____ Supplied material

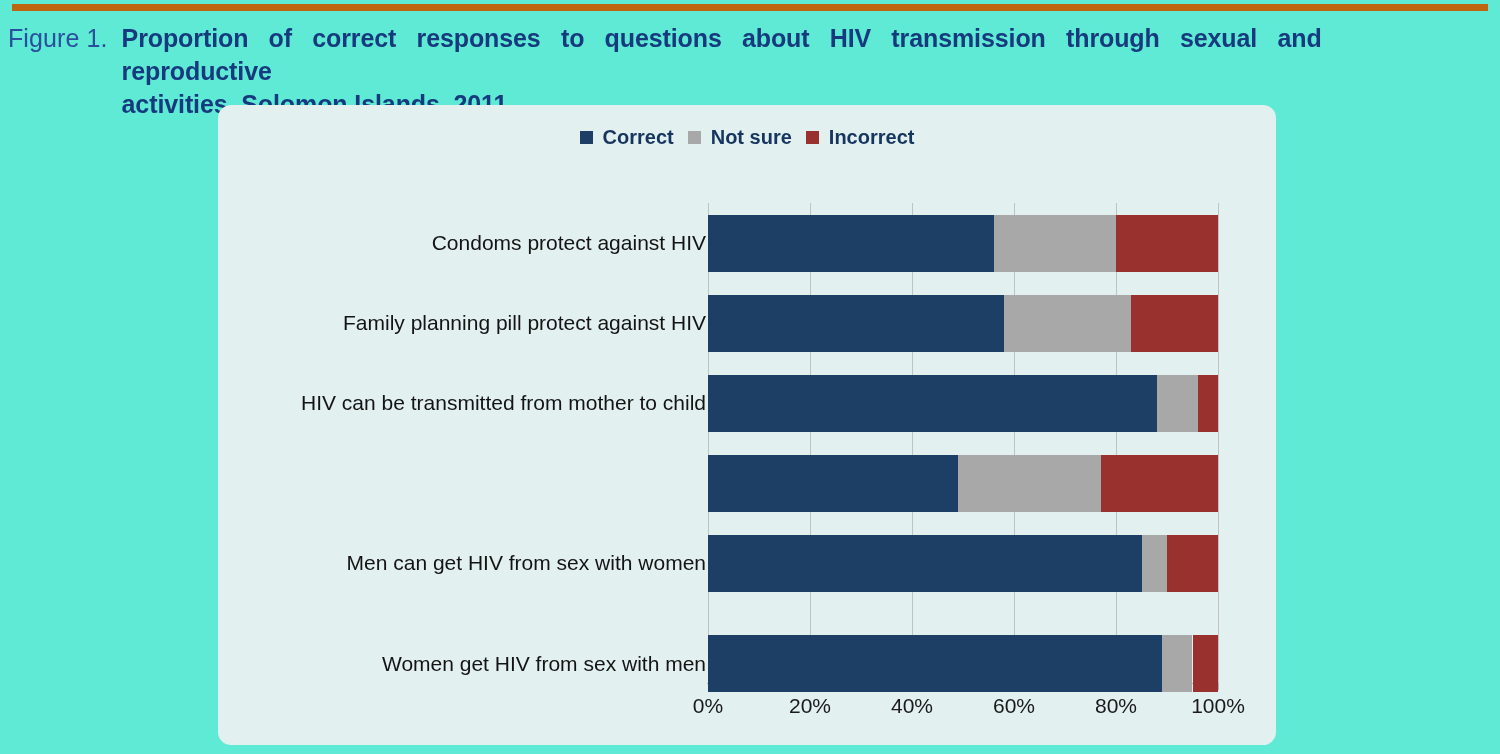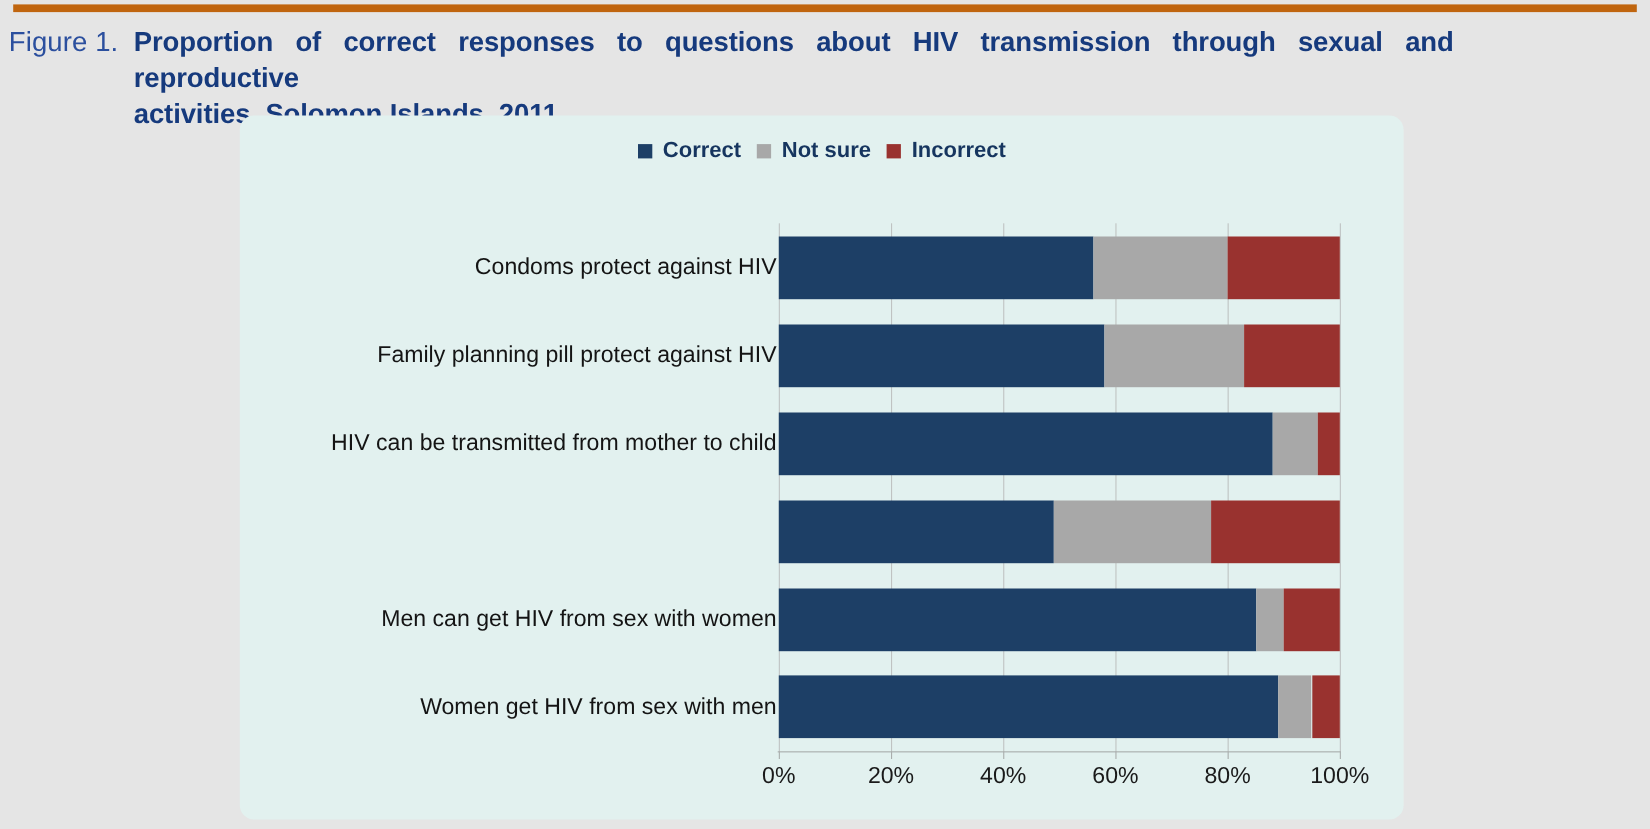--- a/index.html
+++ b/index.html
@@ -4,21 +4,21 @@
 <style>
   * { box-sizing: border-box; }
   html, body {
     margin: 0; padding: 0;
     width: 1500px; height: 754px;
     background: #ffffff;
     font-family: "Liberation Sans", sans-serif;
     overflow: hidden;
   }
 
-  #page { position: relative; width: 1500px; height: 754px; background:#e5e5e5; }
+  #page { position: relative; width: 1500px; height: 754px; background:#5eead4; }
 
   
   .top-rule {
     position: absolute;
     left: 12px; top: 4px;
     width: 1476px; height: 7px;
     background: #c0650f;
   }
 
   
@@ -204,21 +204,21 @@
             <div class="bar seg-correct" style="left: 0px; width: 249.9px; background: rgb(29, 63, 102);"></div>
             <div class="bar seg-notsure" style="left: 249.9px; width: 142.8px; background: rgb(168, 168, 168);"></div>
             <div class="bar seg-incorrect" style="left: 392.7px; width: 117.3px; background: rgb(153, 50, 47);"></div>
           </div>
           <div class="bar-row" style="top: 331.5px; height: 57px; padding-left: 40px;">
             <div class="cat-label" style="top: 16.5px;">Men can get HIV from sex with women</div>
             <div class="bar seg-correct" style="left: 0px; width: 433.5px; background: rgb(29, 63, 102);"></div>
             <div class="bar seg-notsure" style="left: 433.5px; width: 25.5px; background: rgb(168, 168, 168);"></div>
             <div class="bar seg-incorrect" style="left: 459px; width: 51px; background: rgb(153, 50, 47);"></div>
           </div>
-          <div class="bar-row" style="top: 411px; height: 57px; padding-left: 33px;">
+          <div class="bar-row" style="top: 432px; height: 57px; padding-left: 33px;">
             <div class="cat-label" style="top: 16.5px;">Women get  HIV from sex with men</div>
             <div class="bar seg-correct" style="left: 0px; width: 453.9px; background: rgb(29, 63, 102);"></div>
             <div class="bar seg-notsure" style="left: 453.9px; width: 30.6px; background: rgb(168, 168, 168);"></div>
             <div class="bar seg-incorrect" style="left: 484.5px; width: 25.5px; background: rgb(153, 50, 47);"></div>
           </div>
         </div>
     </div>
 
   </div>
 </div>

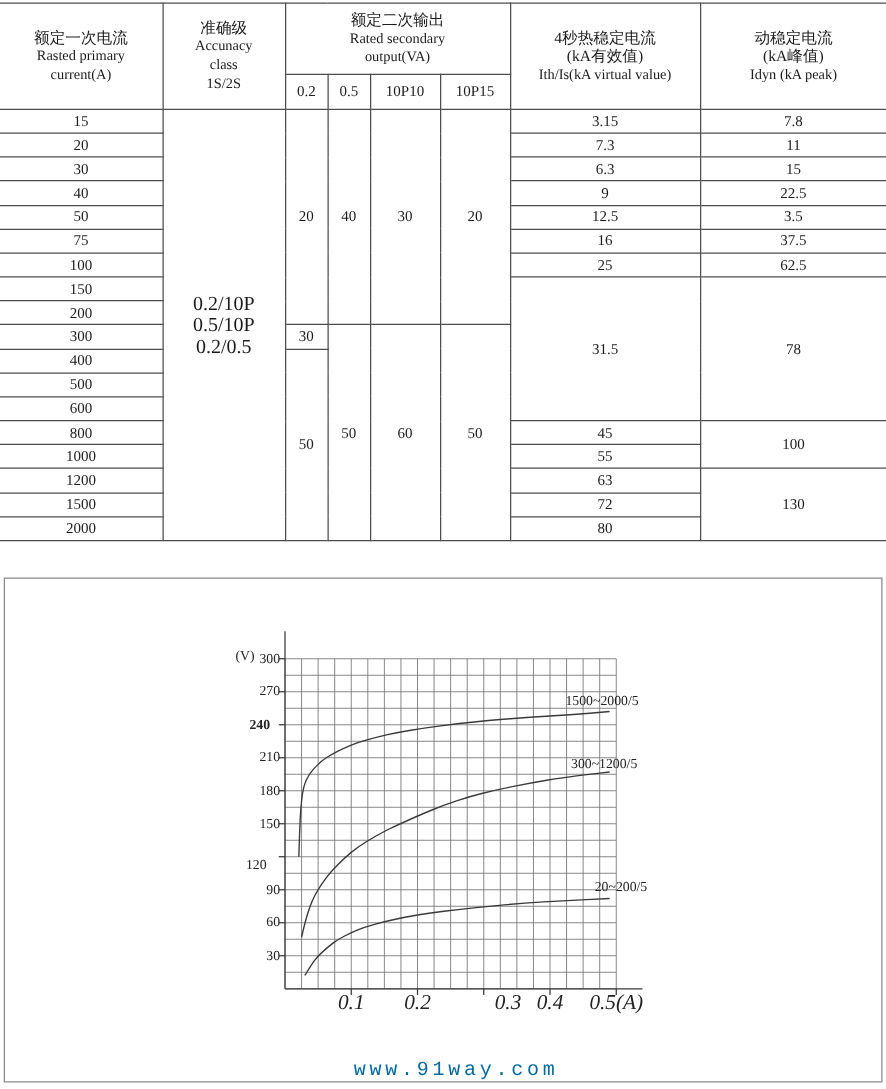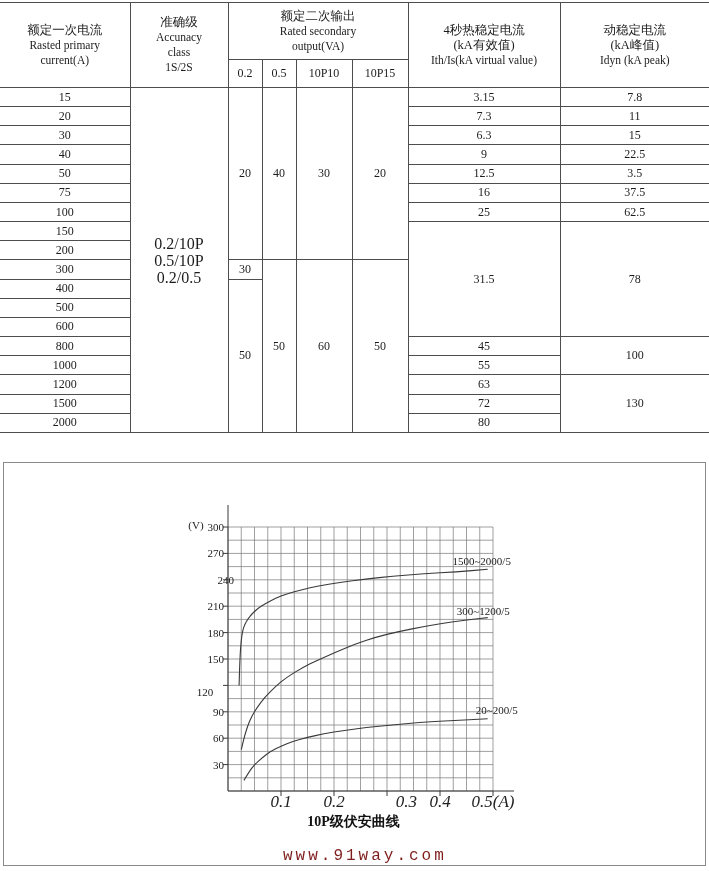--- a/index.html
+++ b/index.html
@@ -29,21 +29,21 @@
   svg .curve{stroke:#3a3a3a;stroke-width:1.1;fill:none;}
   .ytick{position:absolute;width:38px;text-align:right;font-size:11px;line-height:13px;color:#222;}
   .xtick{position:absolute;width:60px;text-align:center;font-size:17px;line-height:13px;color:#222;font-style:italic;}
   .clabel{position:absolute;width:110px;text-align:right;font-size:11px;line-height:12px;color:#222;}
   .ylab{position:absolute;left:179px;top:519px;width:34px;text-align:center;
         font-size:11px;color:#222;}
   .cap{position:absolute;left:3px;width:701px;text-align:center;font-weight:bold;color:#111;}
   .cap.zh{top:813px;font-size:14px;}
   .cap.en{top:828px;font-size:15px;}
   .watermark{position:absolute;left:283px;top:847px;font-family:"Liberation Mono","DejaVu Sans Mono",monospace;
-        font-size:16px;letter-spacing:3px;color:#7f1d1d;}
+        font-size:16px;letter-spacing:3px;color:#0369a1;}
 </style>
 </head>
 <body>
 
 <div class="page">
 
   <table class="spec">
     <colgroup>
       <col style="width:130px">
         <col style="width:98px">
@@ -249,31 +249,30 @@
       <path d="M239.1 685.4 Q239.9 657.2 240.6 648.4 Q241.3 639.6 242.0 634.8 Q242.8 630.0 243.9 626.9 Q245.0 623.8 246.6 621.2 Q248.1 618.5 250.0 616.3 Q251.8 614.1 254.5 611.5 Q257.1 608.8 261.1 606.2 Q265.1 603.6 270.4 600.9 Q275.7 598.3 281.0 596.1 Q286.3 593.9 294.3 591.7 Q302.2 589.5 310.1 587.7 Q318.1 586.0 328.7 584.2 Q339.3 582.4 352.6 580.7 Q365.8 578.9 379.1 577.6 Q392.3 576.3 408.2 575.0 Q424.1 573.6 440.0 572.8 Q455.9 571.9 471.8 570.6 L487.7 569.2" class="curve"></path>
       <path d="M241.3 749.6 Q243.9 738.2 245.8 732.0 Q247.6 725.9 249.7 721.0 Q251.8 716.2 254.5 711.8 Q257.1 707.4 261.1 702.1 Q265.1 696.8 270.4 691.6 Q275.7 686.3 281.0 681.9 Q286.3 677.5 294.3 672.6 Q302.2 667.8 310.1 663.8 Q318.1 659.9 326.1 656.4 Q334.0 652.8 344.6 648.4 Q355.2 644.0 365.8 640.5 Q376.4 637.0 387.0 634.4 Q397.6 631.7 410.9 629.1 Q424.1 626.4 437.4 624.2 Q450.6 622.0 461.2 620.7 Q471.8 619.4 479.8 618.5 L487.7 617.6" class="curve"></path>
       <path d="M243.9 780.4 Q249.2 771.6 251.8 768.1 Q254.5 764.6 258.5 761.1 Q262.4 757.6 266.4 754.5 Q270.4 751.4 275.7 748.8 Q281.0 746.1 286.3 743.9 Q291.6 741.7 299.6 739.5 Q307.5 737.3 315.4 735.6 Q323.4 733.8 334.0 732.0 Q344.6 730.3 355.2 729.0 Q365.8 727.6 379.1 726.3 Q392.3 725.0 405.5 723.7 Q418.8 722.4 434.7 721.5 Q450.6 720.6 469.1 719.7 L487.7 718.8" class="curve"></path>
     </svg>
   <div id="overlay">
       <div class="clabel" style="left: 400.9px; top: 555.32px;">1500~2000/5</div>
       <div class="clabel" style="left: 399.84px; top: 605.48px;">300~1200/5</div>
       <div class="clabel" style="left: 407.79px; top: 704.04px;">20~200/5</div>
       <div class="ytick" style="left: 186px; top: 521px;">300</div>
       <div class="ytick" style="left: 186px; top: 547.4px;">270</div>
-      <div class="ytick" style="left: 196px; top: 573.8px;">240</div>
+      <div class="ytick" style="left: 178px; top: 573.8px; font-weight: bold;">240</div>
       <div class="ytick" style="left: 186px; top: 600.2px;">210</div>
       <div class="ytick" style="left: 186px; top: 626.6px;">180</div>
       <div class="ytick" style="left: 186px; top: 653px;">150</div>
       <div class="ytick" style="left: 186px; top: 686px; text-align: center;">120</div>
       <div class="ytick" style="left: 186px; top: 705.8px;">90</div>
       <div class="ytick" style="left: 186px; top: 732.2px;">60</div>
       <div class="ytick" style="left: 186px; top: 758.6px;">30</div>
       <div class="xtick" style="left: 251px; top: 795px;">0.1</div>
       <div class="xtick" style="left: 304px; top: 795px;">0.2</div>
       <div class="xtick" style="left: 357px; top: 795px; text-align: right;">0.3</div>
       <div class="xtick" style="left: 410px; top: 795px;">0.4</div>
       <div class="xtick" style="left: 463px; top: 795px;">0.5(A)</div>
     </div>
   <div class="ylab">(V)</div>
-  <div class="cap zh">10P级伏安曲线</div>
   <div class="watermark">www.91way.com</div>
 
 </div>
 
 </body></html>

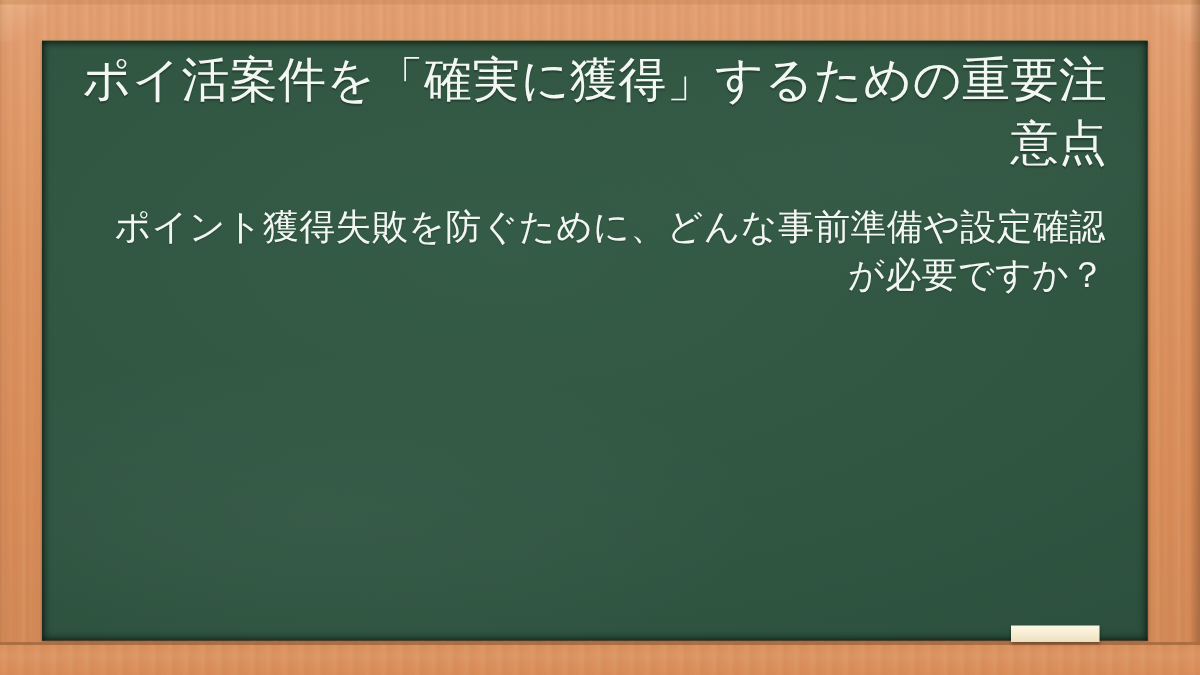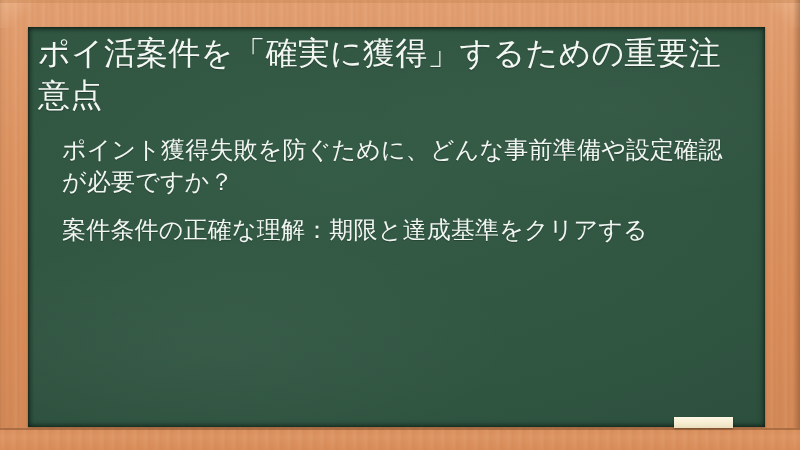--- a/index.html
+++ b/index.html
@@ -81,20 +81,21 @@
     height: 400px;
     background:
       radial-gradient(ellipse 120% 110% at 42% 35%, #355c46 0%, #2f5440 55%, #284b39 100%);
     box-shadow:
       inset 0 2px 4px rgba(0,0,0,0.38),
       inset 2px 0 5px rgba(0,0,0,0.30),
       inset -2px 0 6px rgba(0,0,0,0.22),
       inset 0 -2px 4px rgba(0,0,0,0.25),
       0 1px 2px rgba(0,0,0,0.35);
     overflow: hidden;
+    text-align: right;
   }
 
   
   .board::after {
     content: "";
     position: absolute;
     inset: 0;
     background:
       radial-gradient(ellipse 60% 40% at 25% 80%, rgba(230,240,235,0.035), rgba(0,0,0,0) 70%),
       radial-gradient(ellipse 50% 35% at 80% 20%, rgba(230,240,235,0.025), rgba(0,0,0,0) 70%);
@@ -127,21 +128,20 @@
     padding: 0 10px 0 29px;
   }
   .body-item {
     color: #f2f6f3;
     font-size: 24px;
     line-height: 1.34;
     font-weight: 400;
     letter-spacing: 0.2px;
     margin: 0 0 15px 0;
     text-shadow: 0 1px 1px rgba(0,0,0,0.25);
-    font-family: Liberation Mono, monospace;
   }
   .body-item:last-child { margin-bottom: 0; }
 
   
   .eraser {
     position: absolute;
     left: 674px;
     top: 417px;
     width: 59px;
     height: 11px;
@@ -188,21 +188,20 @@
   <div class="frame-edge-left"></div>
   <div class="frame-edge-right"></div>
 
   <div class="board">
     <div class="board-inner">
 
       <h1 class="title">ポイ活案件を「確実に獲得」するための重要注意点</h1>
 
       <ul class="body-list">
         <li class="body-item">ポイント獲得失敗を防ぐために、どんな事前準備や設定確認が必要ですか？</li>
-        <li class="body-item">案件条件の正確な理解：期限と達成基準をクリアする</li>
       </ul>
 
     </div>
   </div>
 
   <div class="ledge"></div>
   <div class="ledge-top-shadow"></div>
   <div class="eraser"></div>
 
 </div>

________

Starting at the first line of the records above, set down each line exactly through the one that holds "sex with women</div>". Omit pictures.

--- a/index.html
+++ b/index.html
@@ -4,21 +4,21 @@
 <style>
   * { box-sizing: border-box; }
   html, body {
     margin: 0; padding: 0;
     width: 1500px; height: 754px;
     background: #ffffff;
     font-family: "Liberation Sans", sans-serif;
     overflow: hidden;
   }
 
-  #page { position: relative; width: 1500px; height: 754px; background:#e5e5e5; }
+  #page { position: relative; width: 1500px; height: 754px; background:#5eead4; }
 
   
   .top-rule {
     position: absolute;
     left: 12px; top: 4px;
     width: 1476px; height: 7px;
     background: #c0650f;
   }
 
   
@@ -204,21 +204,21 @@
             <div class="bar seg-correct" style="left: 0px; width: 249.9px; background: rgb(29, 63, 102);"></div>
             <div class="bar seg-notsure" style="left: 249.9px; width: 142.8px; background: rgb(168, 168, 168);"></div>
             <div class="bar seg-incorrect" style="left: 392.7px; width: 117.3px; background: rgb(153, 50, 47);"></div>
           </div>
           <div class="bar-row" style="top: 331.5px; height: 57px; padding-left: 40px;">
             <div class="cat-label" style="top: 16.5px;">Men can get HIV from sex with women</div>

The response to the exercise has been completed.